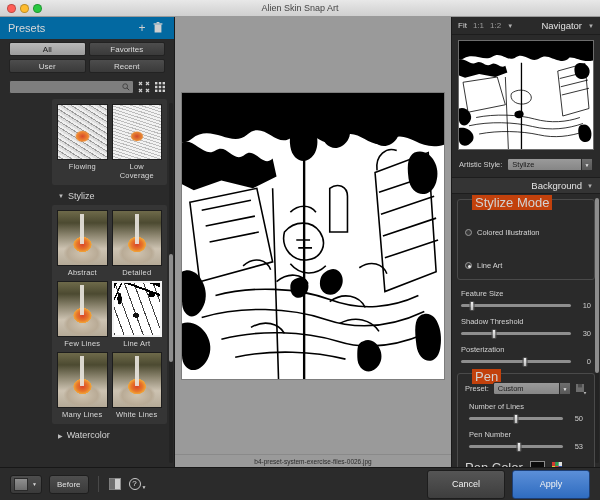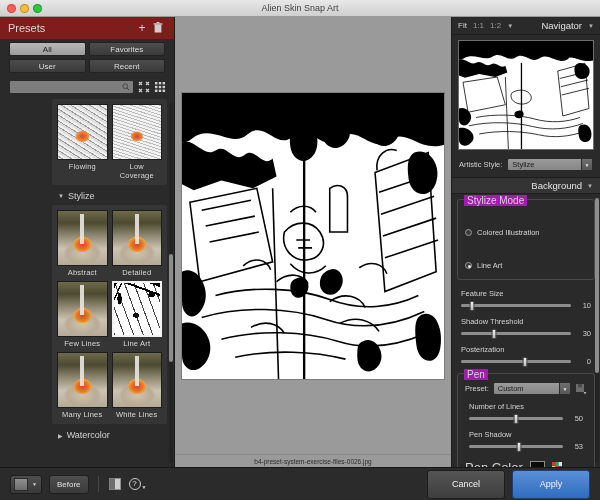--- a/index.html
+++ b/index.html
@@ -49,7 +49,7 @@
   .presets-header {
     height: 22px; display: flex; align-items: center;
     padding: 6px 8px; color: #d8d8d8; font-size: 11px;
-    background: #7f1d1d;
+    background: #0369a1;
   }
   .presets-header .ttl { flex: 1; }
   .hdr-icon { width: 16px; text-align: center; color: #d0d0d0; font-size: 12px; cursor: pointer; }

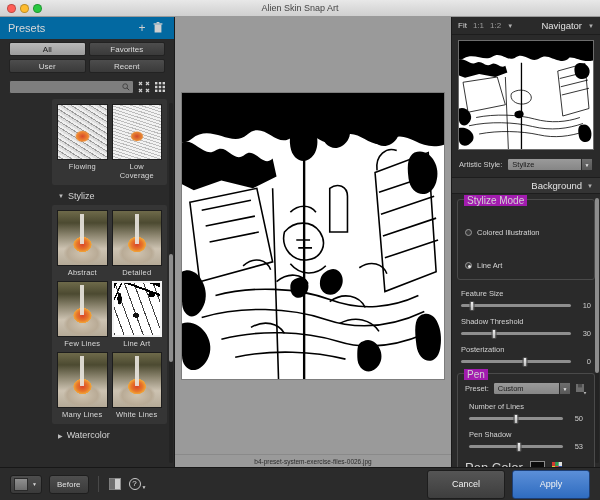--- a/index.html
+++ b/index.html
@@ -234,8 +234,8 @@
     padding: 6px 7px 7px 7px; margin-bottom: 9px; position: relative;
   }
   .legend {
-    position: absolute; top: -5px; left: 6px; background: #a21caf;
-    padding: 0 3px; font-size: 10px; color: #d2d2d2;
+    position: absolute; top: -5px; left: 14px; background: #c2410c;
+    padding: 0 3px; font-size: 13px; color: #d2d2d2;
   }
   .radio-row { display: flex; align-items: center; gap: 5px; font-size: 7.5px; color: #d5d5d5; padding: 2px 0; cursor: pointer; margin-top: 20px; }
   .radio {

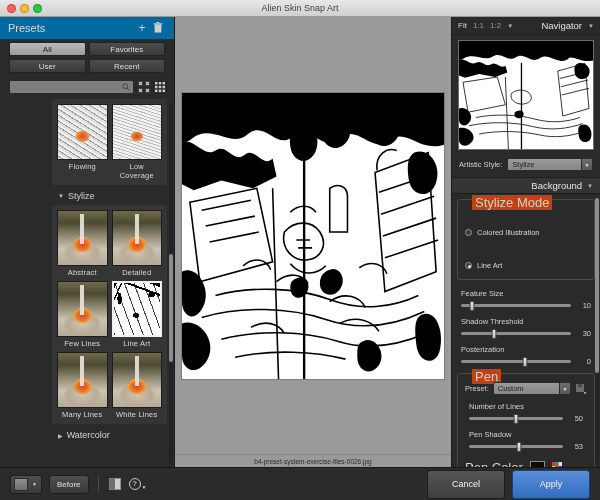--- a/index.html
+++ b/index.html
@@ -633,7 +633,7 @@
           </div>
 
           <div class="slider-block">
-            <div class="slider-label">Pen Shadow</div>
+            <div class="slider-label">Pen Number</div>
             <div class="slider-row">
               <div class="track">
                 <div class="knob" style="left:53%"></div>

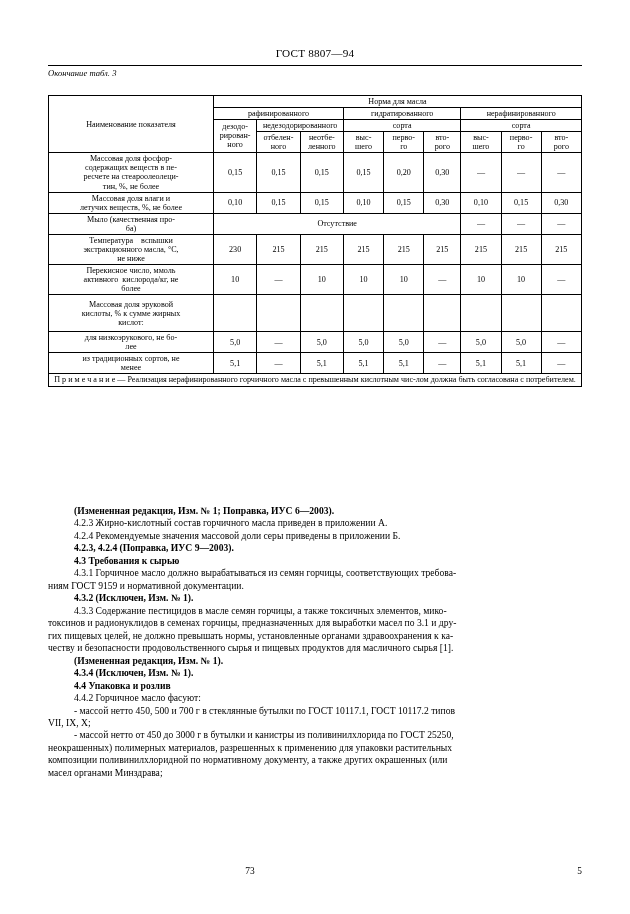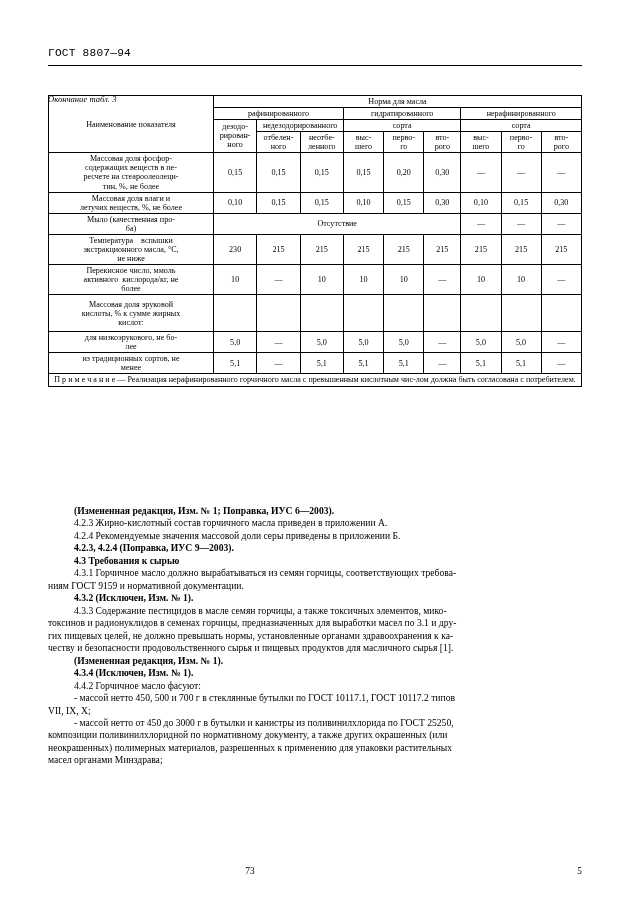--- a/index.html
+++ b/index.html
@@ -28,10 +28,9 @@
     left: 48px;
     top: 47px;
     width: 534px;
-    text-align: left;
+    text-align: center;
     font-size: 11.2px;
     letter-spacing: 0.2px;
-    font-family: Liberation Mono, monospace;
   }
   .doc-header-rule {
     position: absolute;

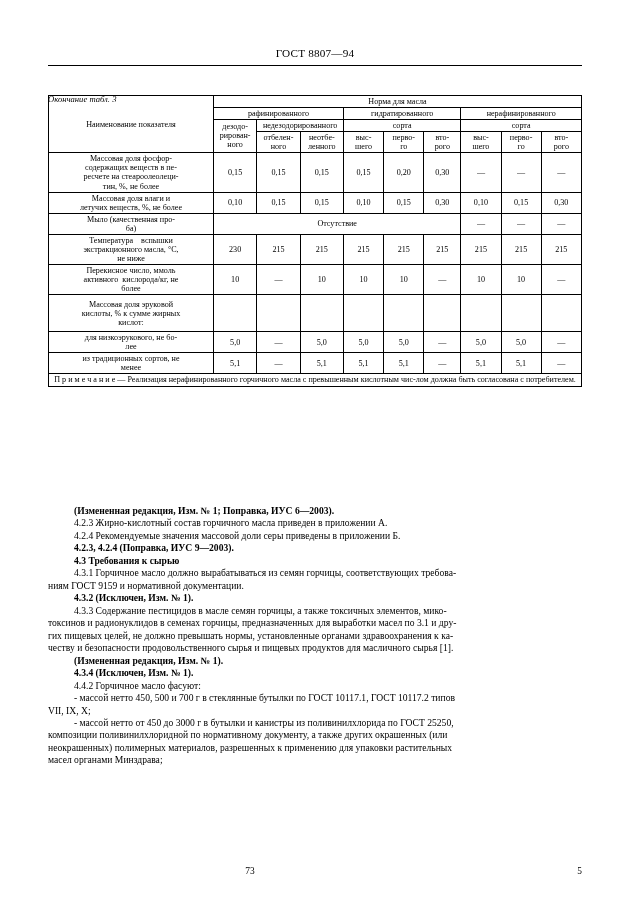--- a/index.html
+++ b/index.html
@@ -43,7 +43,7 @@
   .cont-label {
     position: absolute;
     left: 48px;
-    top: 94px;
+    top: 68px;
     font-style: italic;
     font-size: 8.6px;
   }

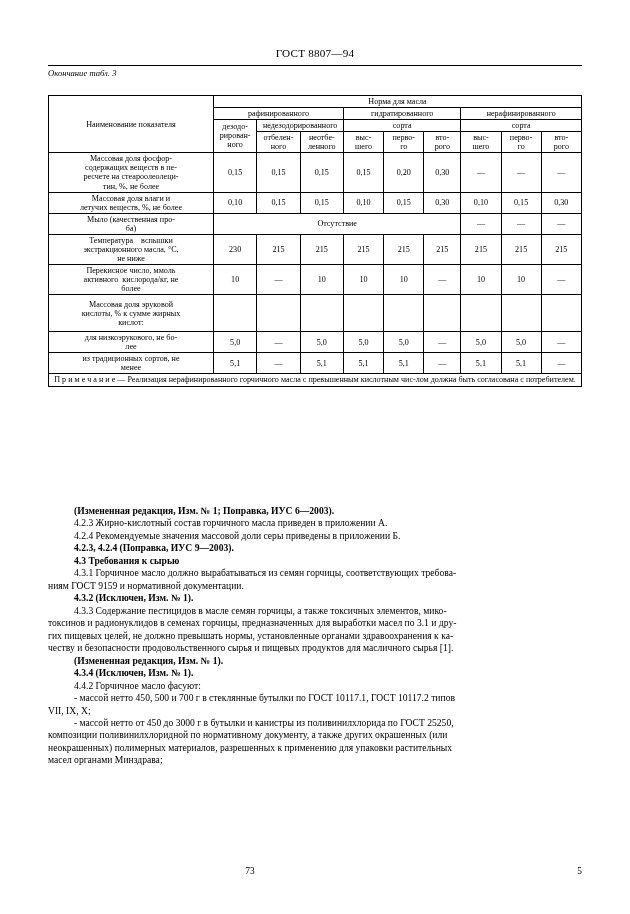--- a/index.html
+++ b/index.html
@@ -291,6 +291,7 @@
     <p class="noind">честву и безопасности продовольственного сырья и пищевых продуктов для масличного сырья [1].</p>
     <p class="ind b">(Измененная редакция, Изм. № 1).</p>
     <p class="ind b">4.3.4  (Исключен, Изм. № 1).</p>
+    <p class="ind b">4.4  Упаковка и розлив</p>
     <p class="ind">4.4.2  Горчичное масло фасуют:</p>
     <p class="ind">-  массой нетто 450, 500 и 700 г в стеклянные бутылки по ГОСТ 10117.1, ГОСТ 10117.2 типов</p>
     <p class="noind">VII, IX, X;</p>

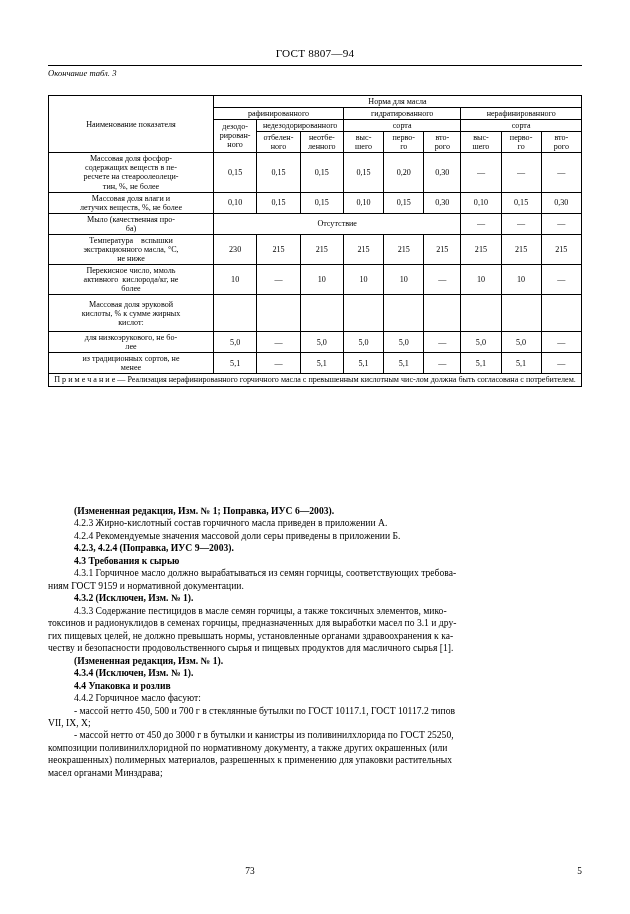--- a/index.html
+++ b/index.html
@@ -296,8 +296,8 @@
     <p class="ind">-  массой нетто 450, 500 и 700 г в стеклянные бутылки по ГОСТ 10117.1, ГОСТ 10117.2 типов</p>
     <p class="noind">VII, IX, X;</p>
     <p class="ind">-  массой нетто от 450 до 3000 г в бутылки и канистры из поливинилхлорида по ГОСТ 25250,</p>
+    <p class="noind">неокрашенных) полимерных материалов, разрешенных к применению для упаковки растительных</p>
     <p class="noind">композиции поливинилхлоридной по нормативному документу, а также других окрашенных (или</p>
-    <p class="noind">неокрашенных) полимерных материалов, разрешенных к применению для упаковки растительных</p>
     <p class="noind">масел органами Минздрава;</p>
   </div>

◇ ◇ ◇ ◇ ◇

→ **Task requirements**
From the entries, find how many lines contain "padding" and give the number alone.

→ **Task response**
5